たまたま、本棚にある加藤秀俊「独学のすすめ」を読んでいたら、次のような文章にであった。
「アメリカの心理学者に、D・マクレランドという人がいる。」39頁 ちくま文庫からの引用。
河原宏の本で批判されていたマックレランドの事だろうか。おそらく同一人物だとおもわれる。
加藤秀俊はマックレランド(マクレランド)の思想に肯定的である。マックレランドの著作、「達成動機」について加藤はこう書く。以下、「学問のすすめ」からの引用。

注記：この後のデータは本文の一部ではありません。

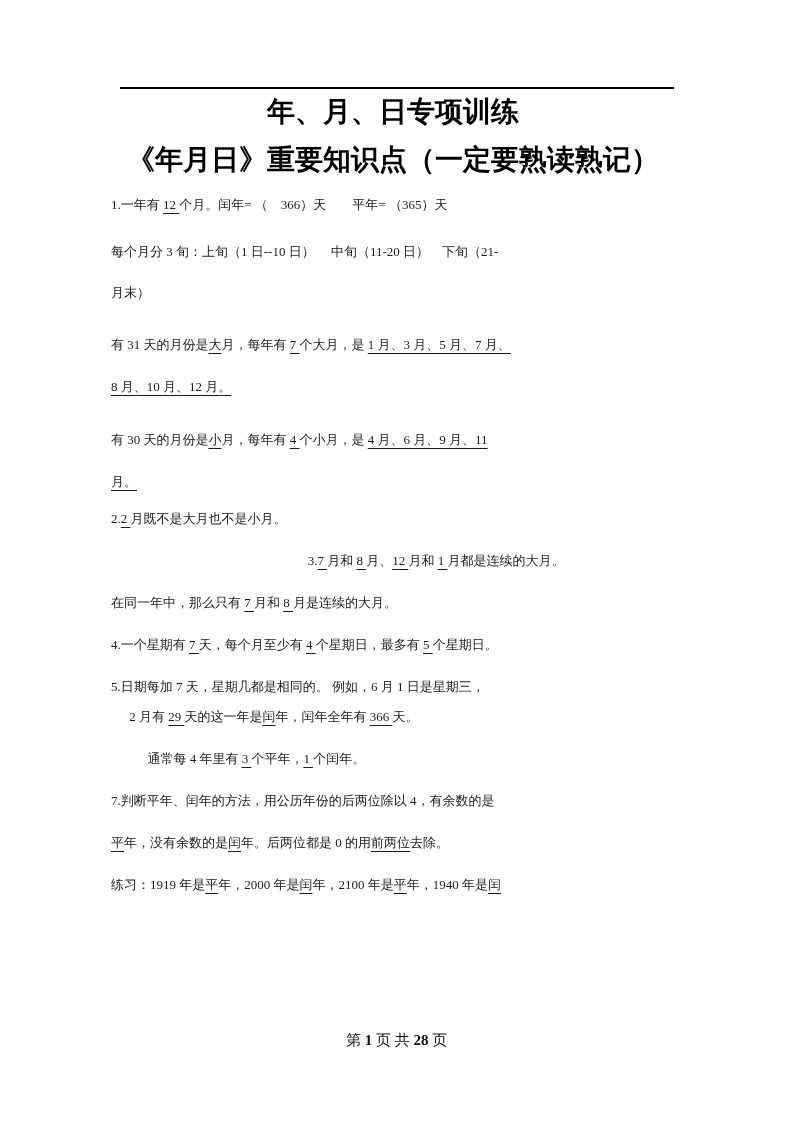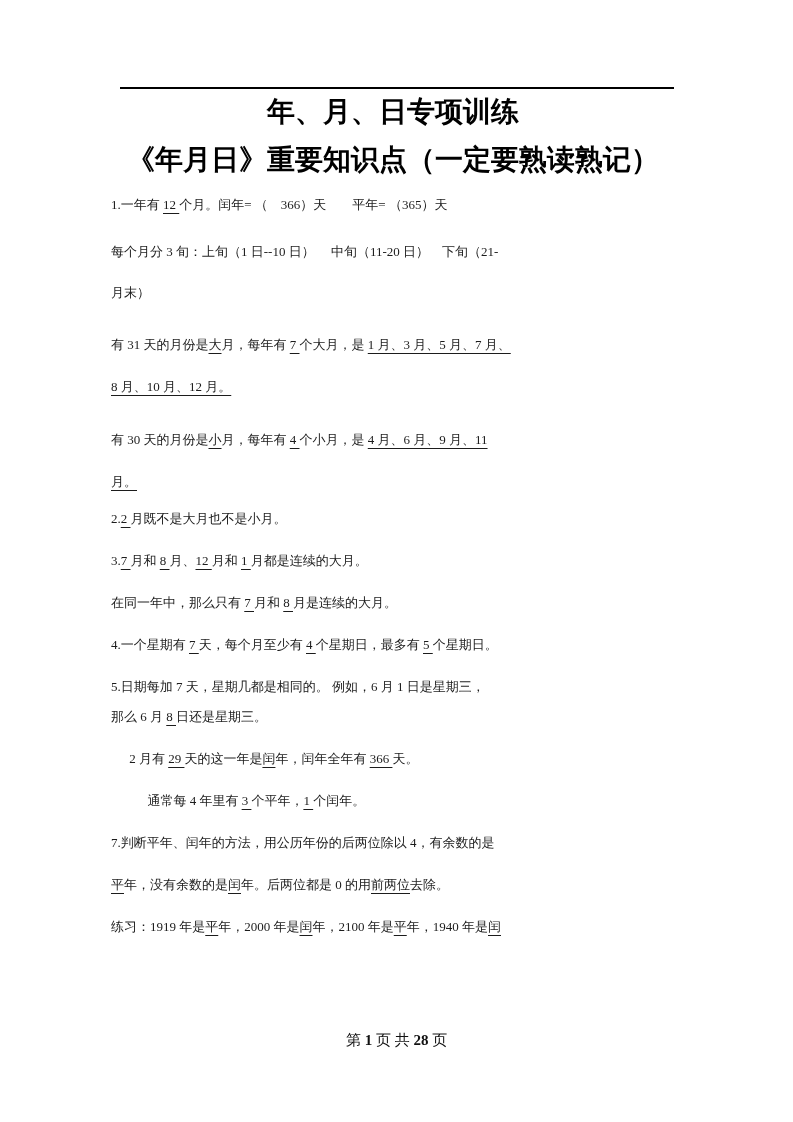--- a/index.html
+++ b/index.html
@@ -69,25 +69,24 @@
   </div>
   <div class="body-text">
       <p class="para" style="margin-bottom: 21px;"><span>1.一年有 </span><span class="u">12 </span><span>个月。闰年= （　366）天　　平年= （365）天</span></p>
       <p class="para" style="margin-bottom: 15px;"><span>每个月分 3 旬：上旬（1 日--10 日）　 中旬（11-20 日）　下旬（21-</span></p>
       <p class="para" style="margin-bottom: 26px;"><span>月末）</span></p>
       <p class="para" style="margin-bottom: 16px;"><span>有 31 天的月份是</span><span class="u">大</span><span>月，每年有 </span><span class="u">7 </span><span>个大月，是 </span><span class="u">1 月、3 月、5 月、7 月、</span></p>
       <p class="para" style="margin-bottom: 27px;"><span class="u">8 月、10 月、12 月。 </span></p>
       <p class="para" style="margin-bottom: 16px;"><span>有 30 天的月份是</span><span class="u">小</span><span>月，每年有 </span><span class="u">4 </span><span>个小月，是 </span><span class="u">4 月、6 月、9 月、11</span></p>
       <p class="para" style="margin-bottom: 11px;"><span class="u">月。 </span></p>
       <p class="para" style="margin-bottom: 16px;"><span>2.</span><span class="u">2 </span><span>月既不是大月也不是小月。</span></p>
-      <p class="para" style="margin-bottom: 16px;"><span>3.</span><span class="u">7 </span><span>月和 </span><span class="u">8 </span><span>月、</span><span class="u">12 </span><span>月和 </span><span class="u">1 </span><span>月都是连续的大月。</span></p>
+      <p class="para" style="margin-bottom: 16px; text-align: center;"><span>3.</span><span class="u">7 </span><span>月和 </span><span class="u">8 </span><span>月、</span><span class="u">12 </span><span>月和 </span><span class="u">1 </span><span>月都是连续的大月。</span></p>
       <p class="para" style="margin-bottom: 16px;"><span>在同一年中，那么只有 </span><span class="u">7 </span><span>月和 </span><span class="u">8 </span><span>月是连续的大月。</span></p>
       <p class="para" style="margin-bottom: 16px;"><span>4.一个星期有 </span><span class="u">7 </span><span>天，每个月至少有 </span><span class="u">4 </span><span>个星期日，最多有 </span><span class="u">5 </span><span>个星期日。</span></p>
       <p class="para" style="margin-bottom: 4px;"><span>5.日期每加 7 天，星期几都是相同的。 例如，6 月 1 日是星期三，</span></p>
-      <p class="para" style="margin-bottom: 16px;"><span>那么 6 月 </span><span class="u">8 </span><span>日还是星期三。</span></p>
       <p class="para" style="padding-left: 1.4em; margin-bottom: 16px;"><span>2 月有 </span><span class="u">29 </span><span>天的这一年是</span><span class="u">闰</span><span>年，闰年全年有 </span><span class="u">366 </span><span>天。</span></p>
       <p class="para" style="padding-left: 2.8em; margin-bottom: 16px;"><span>通常每 4 年里有 </span><span class="u">3 </span><span>个平年，</span><span class="u">1 </span><span>个闰年。</span></p>
       <p class="para" style="margin-bottom: 16px;"><span>7.判断平年、闰年的方法，用公历年份的后两位除以 4，有余数的是</span></p>
       <p class="para" style="margin-bottom: 16px;"><span class="u">平</span><span>年，没有余数的是</span><span class="u">闰</span><span>年。后两位都是 0 的用</span><span class="u">前两位</span><span>去除。</span></p>
       <p class="para" style="margin-bottom: 0px;"><span>练习：1919 年是</span><span class="u">平</span><span>年，2000 年是</span><span class="u">闰</span><span>年，2100 年是</span><span class="u">平</span><span>年，1940 年是</span><span class="u">闰</span></p>
     </div>
   <div class="footer"><span>第 </span><span class="b">1</span><span> 页 共 </span><span class="b">28</span><span> 页</span></div>
 </div>
 
 </body></html>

「この書物は、かなり大きな本だが、その要点をかいつまんでいうと、およそ社会が生き生きと活気をもっているときには、かならずそれに並行、あるいは先行して、その社会を構成する人びとがつよい「達成動機」をしめした時期がある、という一種の歴史心理学なのである。「達成動機」とはなにか。それは、わたしたちの日常言語に置きかえていえば、「やる気」ということである。なにごとかを成しとげてやろう、という積極的な気がまえのことである。そういう「やる気」が根源になって、社会は発展し繁栄する、というのがマクレランドの学説なのだ。」39〜40頁
河原宏には「前傾的な思考」と見えたものが、加藤秀俊には、「すばらしいもの」に見えているのだ。河原の言う、戦後の日本人の「怨念」は、加藤にはおそらく見えていない。